In fact, Fonsai's accounts are in full emergency: 952 million deficit in 2011 alone, including the discovery of a 660 million "hole" in the technical reserves to guarantee policyholders. Not to mention the write-downs of the equity and bond portfolio (350 million in all) or the write-down of goodwill (120 million) or properties (another 165 million). A real massacre that jeopardized the solvency index, which measures the ability of a company to meet the payment of claims and commitments towards policyholders. In the Fonsai house, in recent years, the rule of five has been applied: that is five million each salary for the three children of Don Salvatore, Jonella, Giulia and Paolo but also for CEO Fausto Marchionni, who came out in 2010 with the suffering group.

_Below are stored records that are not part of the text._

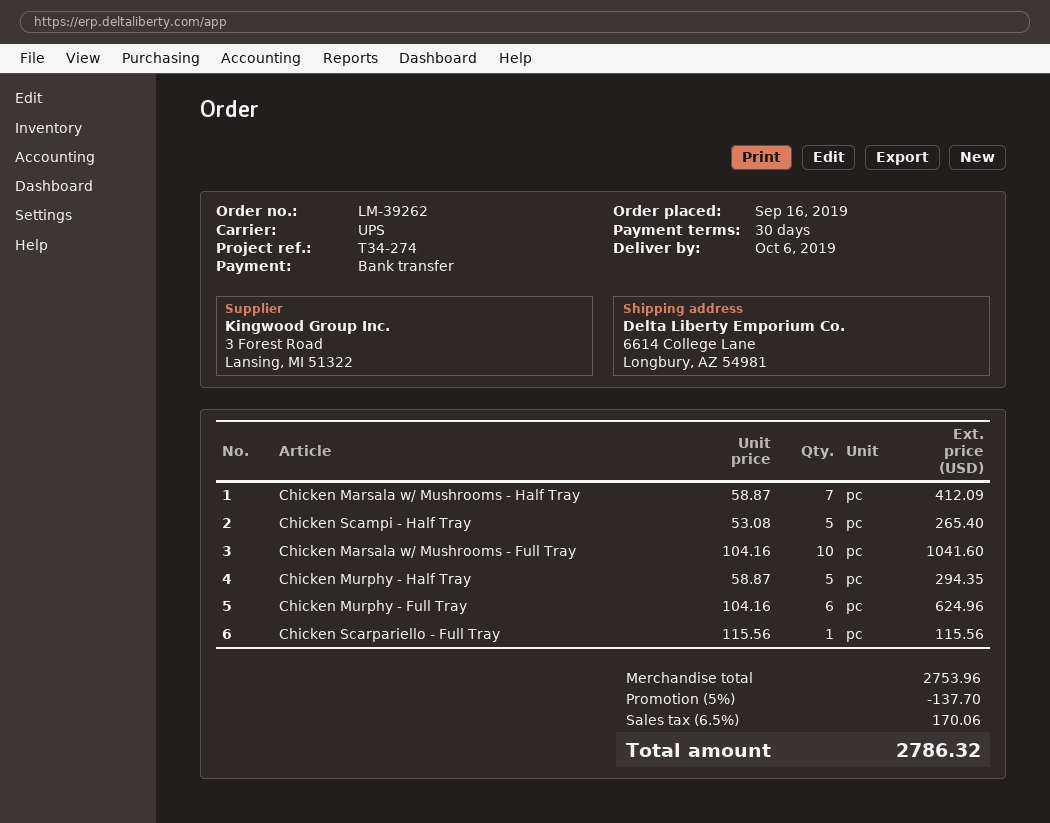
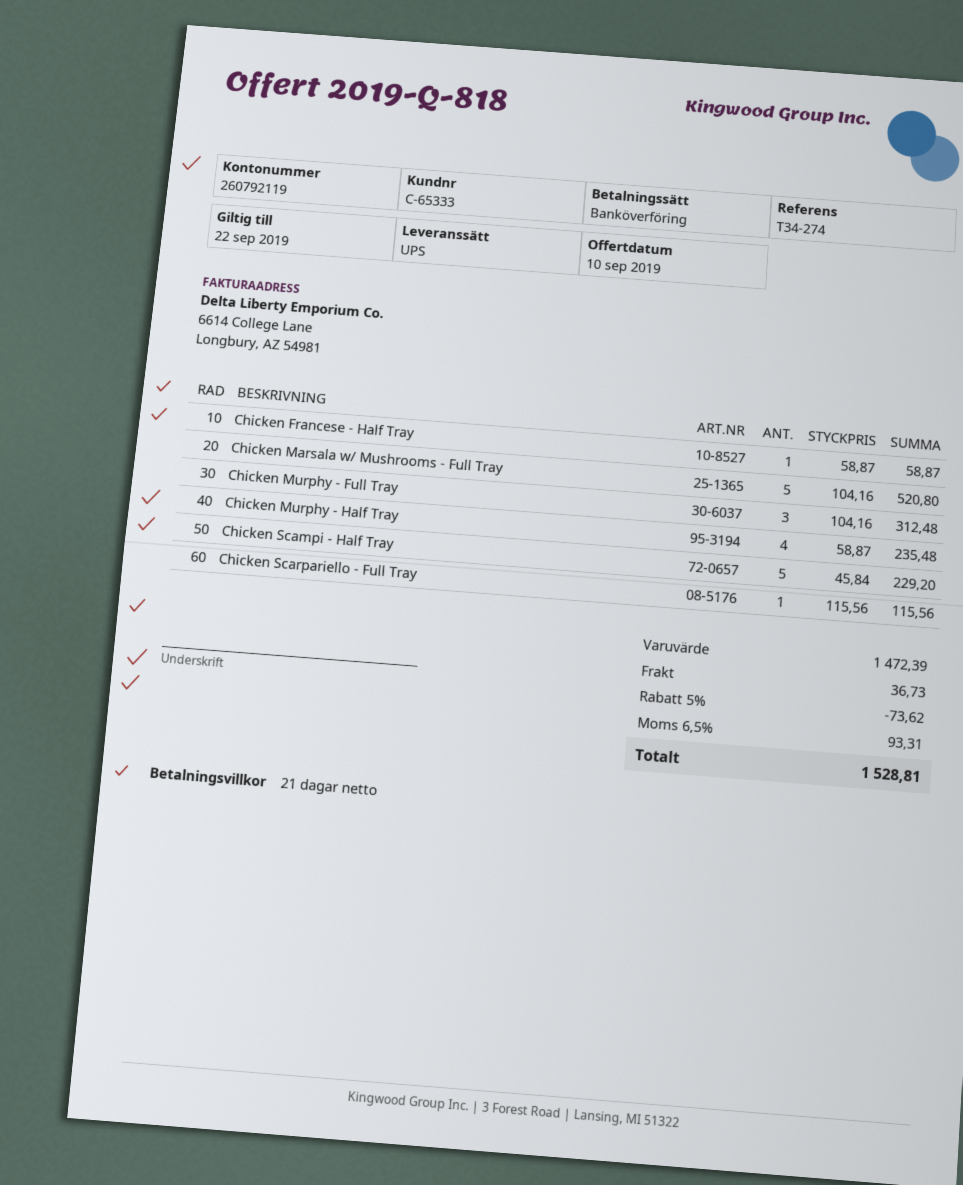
payment terms: 30 days -> 21 days
Chicken Marsala w/ Mushrooms - Half Tray: 7 x 58.87 = 412.09 -> none
Chicken Scampi - Half Tray: 5 x 53.08 = 265.40 -> 5 x 45.84 = 229.20
Chicken Marsala w/ Mushrooms - Full Tray: 10 x 104.16 = 1041.60 -> 5 x 104.16 = 520.80
Chicken Murphy - Half Tray: 5 x 58.87 = 294.35 -> 4 x 58.87 = 235.48
Chicken Murphy - Full Tray: 6 x 104.16 = 624.96 -> 3 x 104.16 = 312.48
Chicken Francese - Half Tray: none -> 1 x 58.87 = 58.87
subtotal: 2753.96 -> 1472.39
discount: 5% = 137.70 -> 5% = 73.62
shipping: none -> 36.73
tax: 6.5% = 170.06 -> 6.5% = 93.31
total: 2786.32 -> 1528.81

Nobody found anything to complain about, starting with the boards of auditors or the auditors, carefully chosen by the engineer or his friends (see Francesco Micheli in Premafin). And what about the experts who considered the price at which the family sold the Atahotels hotels to the company fair? Six months after the "deal" (25 million pocketed by the Ligresti) a write-down of 17 million was necessary plus another of 30 million the following year, when Atahotels recorded a loss of 52 million out of 110 in turnover. A gallery of distracted people, among which Isvap stands out which, after ten years of silence, carried out the first inspection on Fonsai in October 2010. The only truly innocent one is Toulon, the thoroughbred of the stable di Jonella, purchased in 2008 thanks to a Unicredit lease: 6,1 million for four purebred foals which, for the modest sum of 1,4 million a year, were sponsored by Fondiaria. Yet ISVAP has now asked for "clarifications" about him, a thoroughbred horse in the midst of so many crooks.